Most, if not all, of the members of my kick ball team are unknown to Average Joe in Iowa (unless he’s at the Writer’s Workshop) and have teaching or journalism jobs. Their abacus repair skill set simply has less of a market than it did when Vonnegut and Heller were at work. But also, those dead literary humorists were more clearly ‘culturally important’ because they couldn’t help but make fun of Big Clear Obvious Bad Things; the absurdity of war being the biggest and baddest. Whereas when Ed Park roundly eviscerates the conventions of email in his novel Personal Days — something that tells us much more about the ridiculousness of the modern workplace than The Office — we do a brain-laugh, but we’re not quite on the way to the gallows, where collective chuckles are all we can cling to.
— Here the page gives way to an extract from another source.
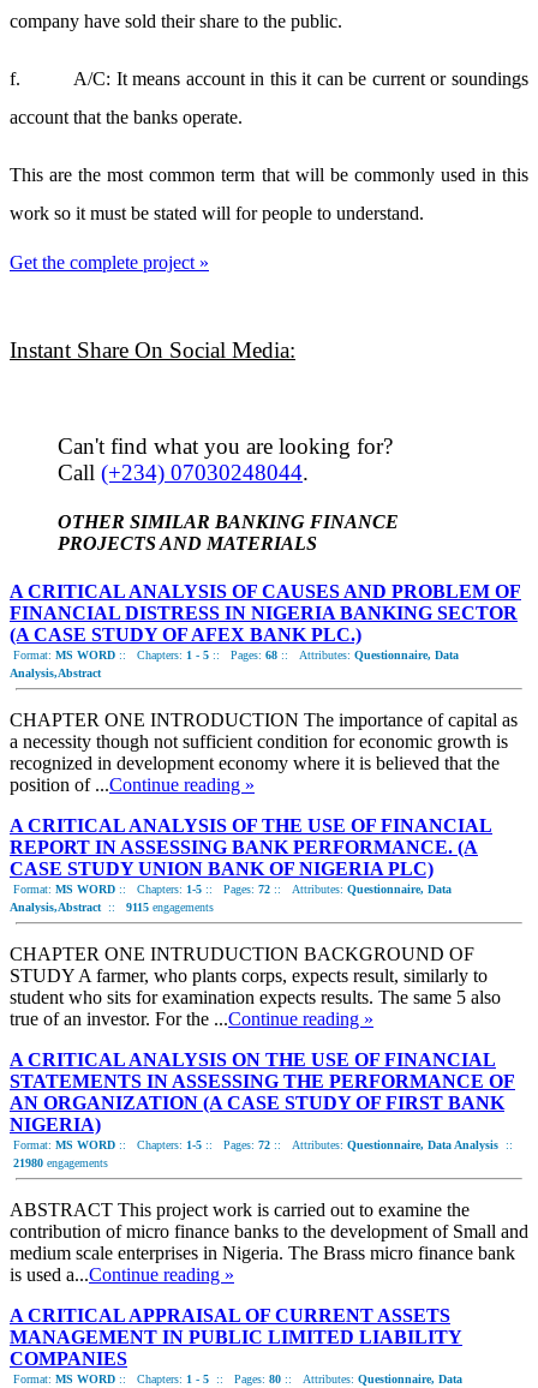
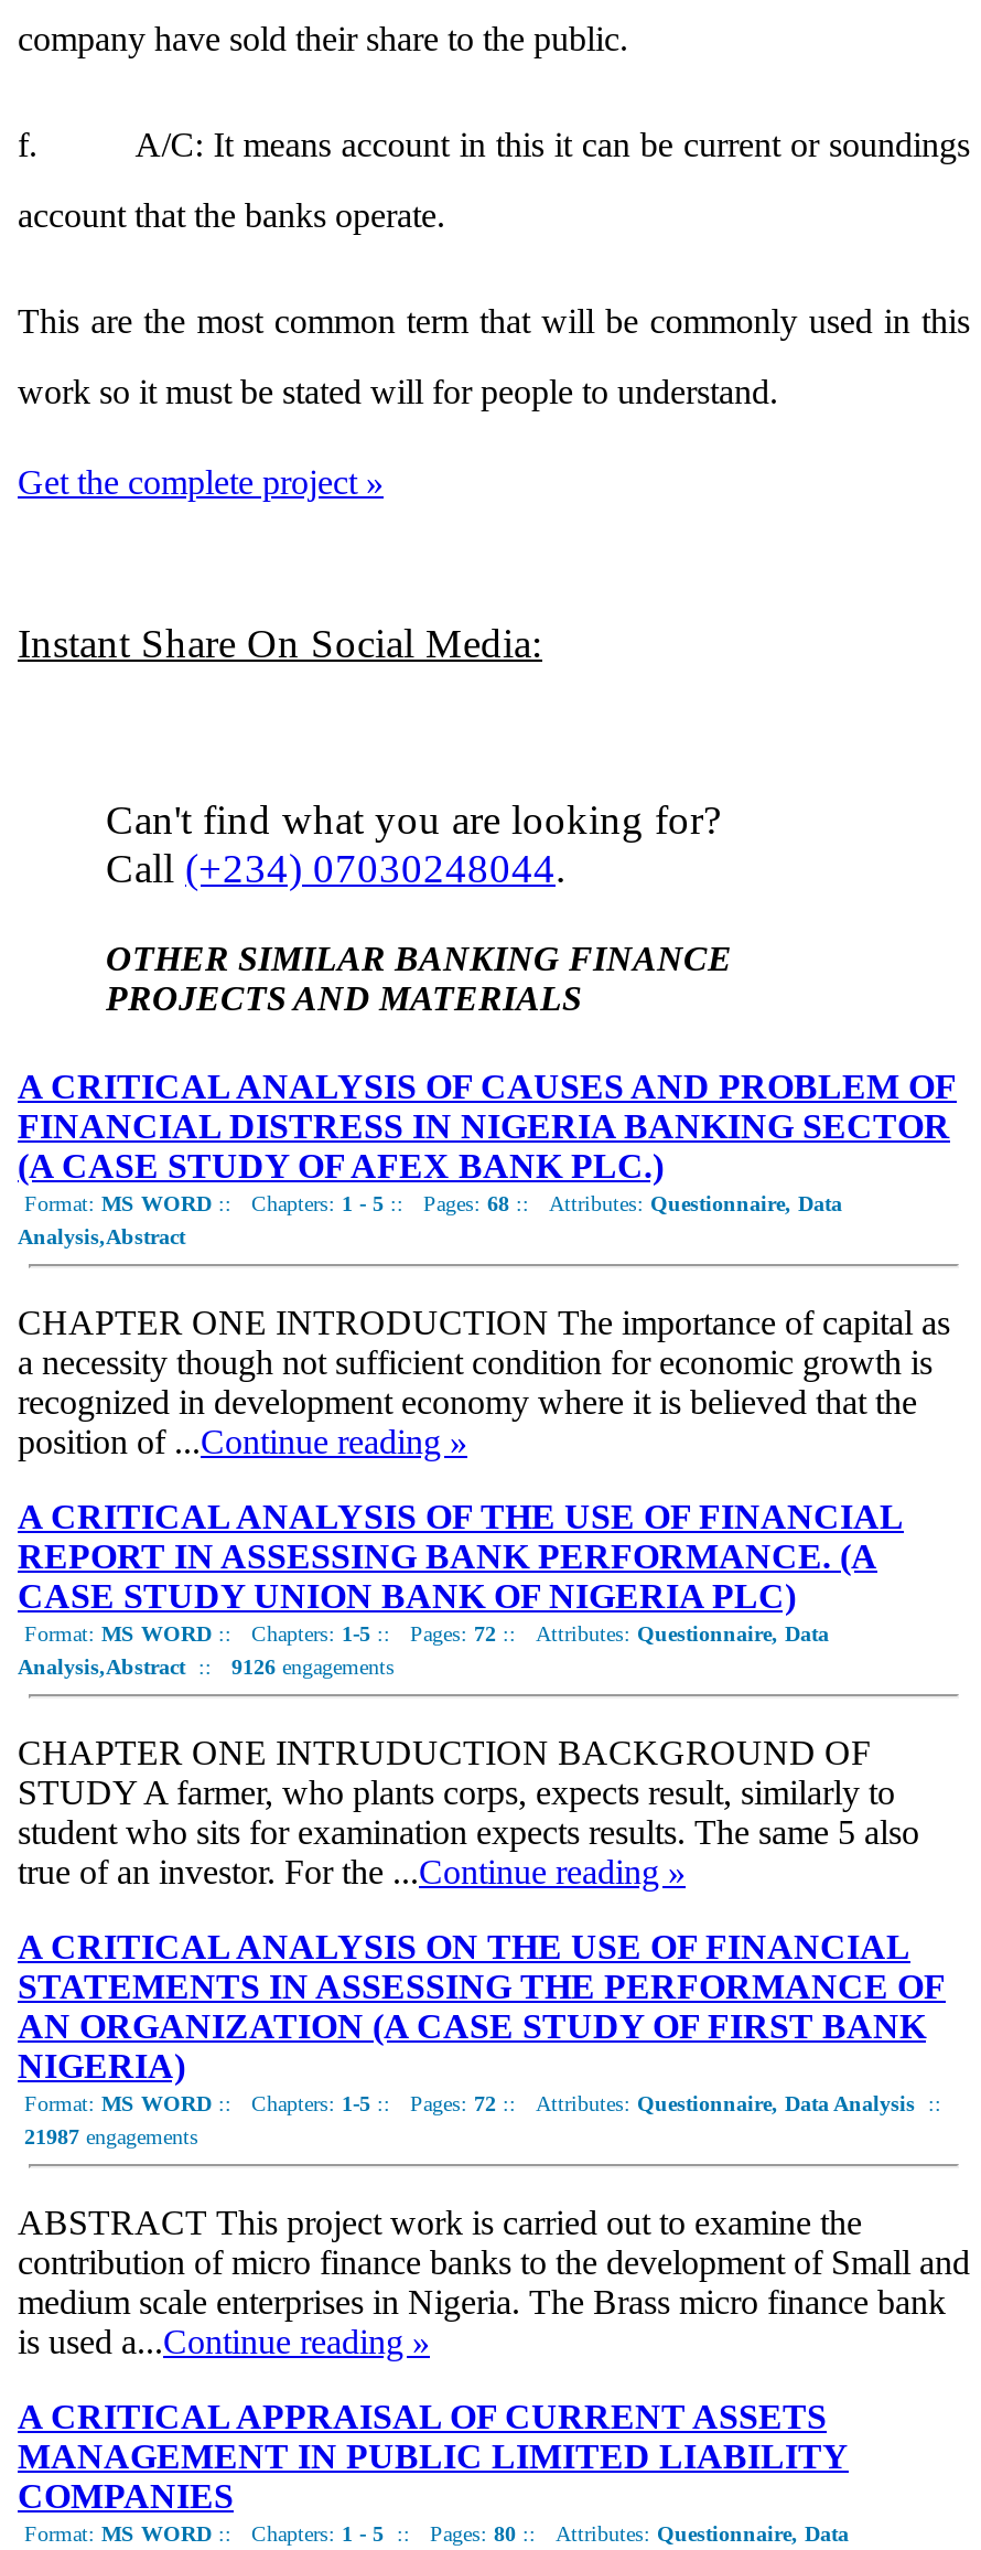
[10,900,214,913] Analysis,Abstract:: 9115 engagements -> [18,1654,395,1678] Analysis,Abstract:: 9126 engagements
[13,1156,108,1169] 21980 engagements -> [24,2123,198,2148] 21987 engagements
Billy Pilgrim and Yossarian were stand-ins for Average Joe in Iowa who had to go to strange lands and kill people. The characters in The Ask have to go to Greenpoint to have awkward group sex. This new band of literary humorists doesn’t have the same big stupid clumsy monster to point and laugh at; their monster is like a million quasi-invisible monsters that disappear when you look at them. This monster metaphor really got away from me, but the point is that I think part of what’s at the core of my kick ball team’s writing, and what makes them funnier to me and more culturally obscure, is a consciousness of their own inability, and the inability of our culture at large to know what to attack. This powerlessness is as much the object of their satirical engines as anything, and it can only be successfully made fun by the lightest of touches and the most thoughtful of humorists.
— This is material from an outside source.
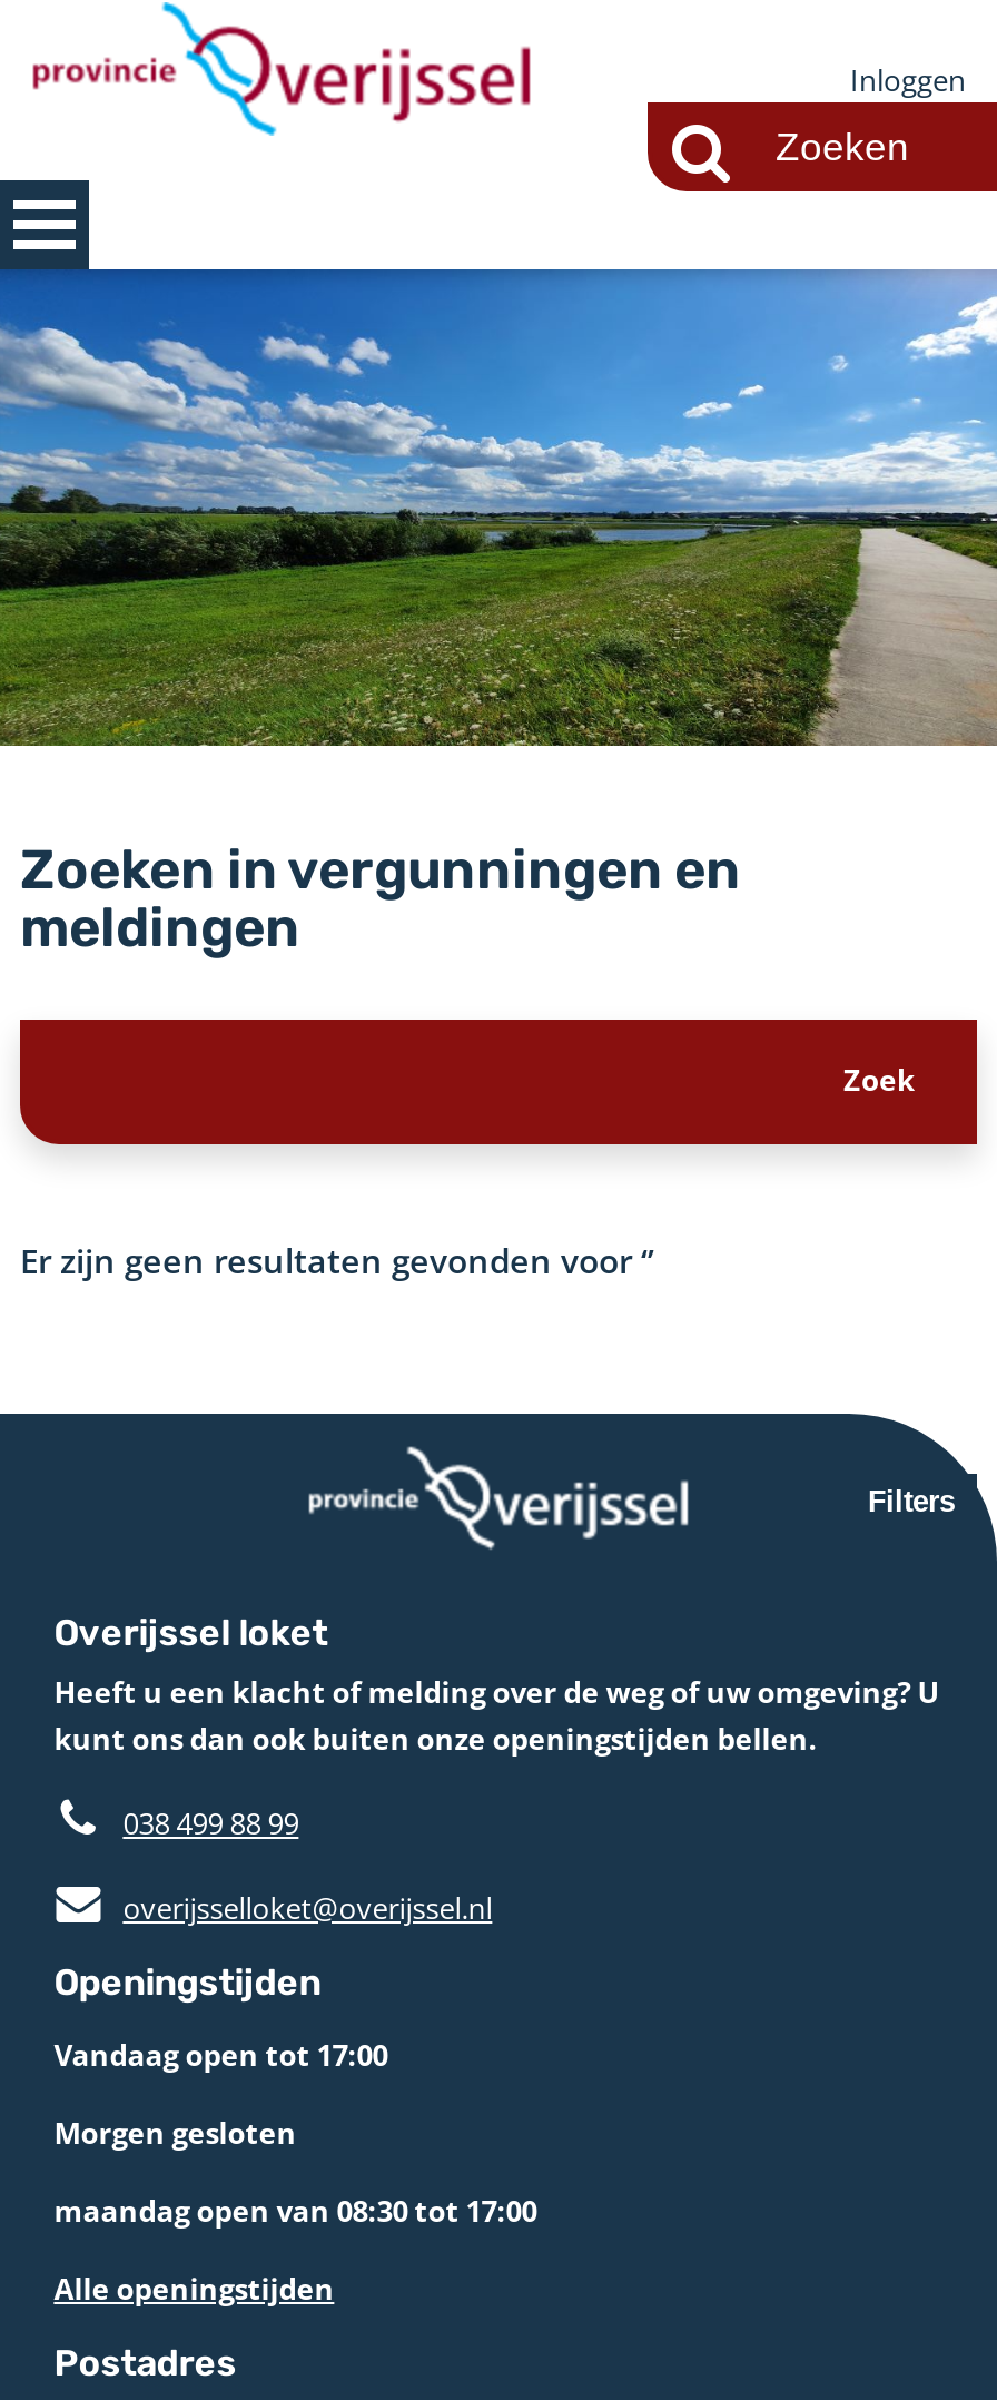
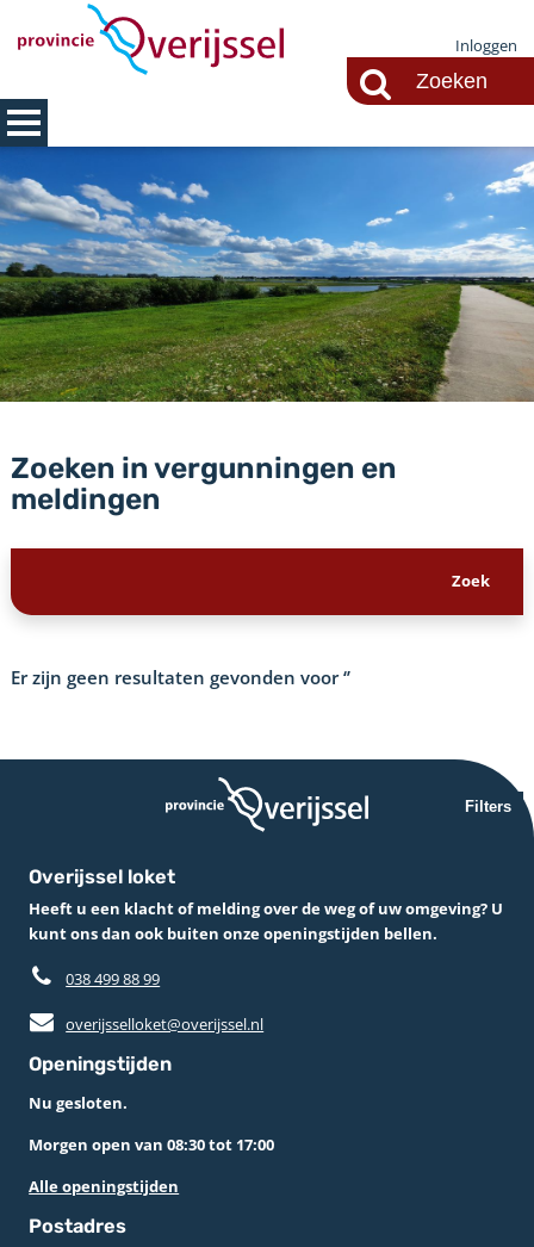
[54,2035,537,2231] Vandaag open tot 17:00 | Morgen gesloten | maandag open van 08:30 tot 17:00 -> [29,1092,274,1155] Nu gesloten. | Morgen open van 08:30 tot 17:00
You may be thinking that my kick ball team is simply much less assessable than Vonnegut and Heller, and that the postwar, darkly comic novel has just run its course and allowed Jonathan Franzen to reign over a literary scene that currently values books that take on big issues, such as bird watching, in more earnest, realist ways. This is probably true, and my team probably doesn’t particularly care that fanatics don’t steal their glasses at book parties because they’re marginally famous and once dared fronting to Oprah; but still, to me these are the writers that are in tune with the strange and elusive societal forces that truly scare me, even if these forces are as much my own bourgeois fear of inefficacy as anything. That shit is still scary as fuck. Last night I drank four Sixpoint tallboys and read single purpose tumblrs for like five hours because I couldn’t decide what was ruining the world. This is why I need my kick ball team. And I think people who don’t know what Sixpoint or Tumblr is also need them. Although that sounds elitist, I would argue that my kickball team is less elitist than the purveyors of common denominator feed like Chuck Lorre, Daniel Tosh, and Chelsea Handler. These are the real cynics.

What this collection of words was supposed to be concerned with is the unfortunate state of affairs where comic fiction has no sway over mass culture. The Ask should be in the same conversation as Louie and The Colbert Report — things that are smart and meaningful and popular and scathingly hilarious; things that rail against the shitty and invisible and monolithic things inside of us and outside of us that can only be laughed at in carefully considered ways because they’re so shitty and strange. Maybe this is all moot and books were just killed by TV the minute it came on the scene. But I’m an optimist. I think one day there will be a statue of Sam Lipsyte in Prospect Park like the one of Red Auerbach on the bench in Boston, except Sam will be eating a turkey wrap and looking sort of constipated.

Jake Tuck writes screenplays and other things. He is known to be a man for all seasons.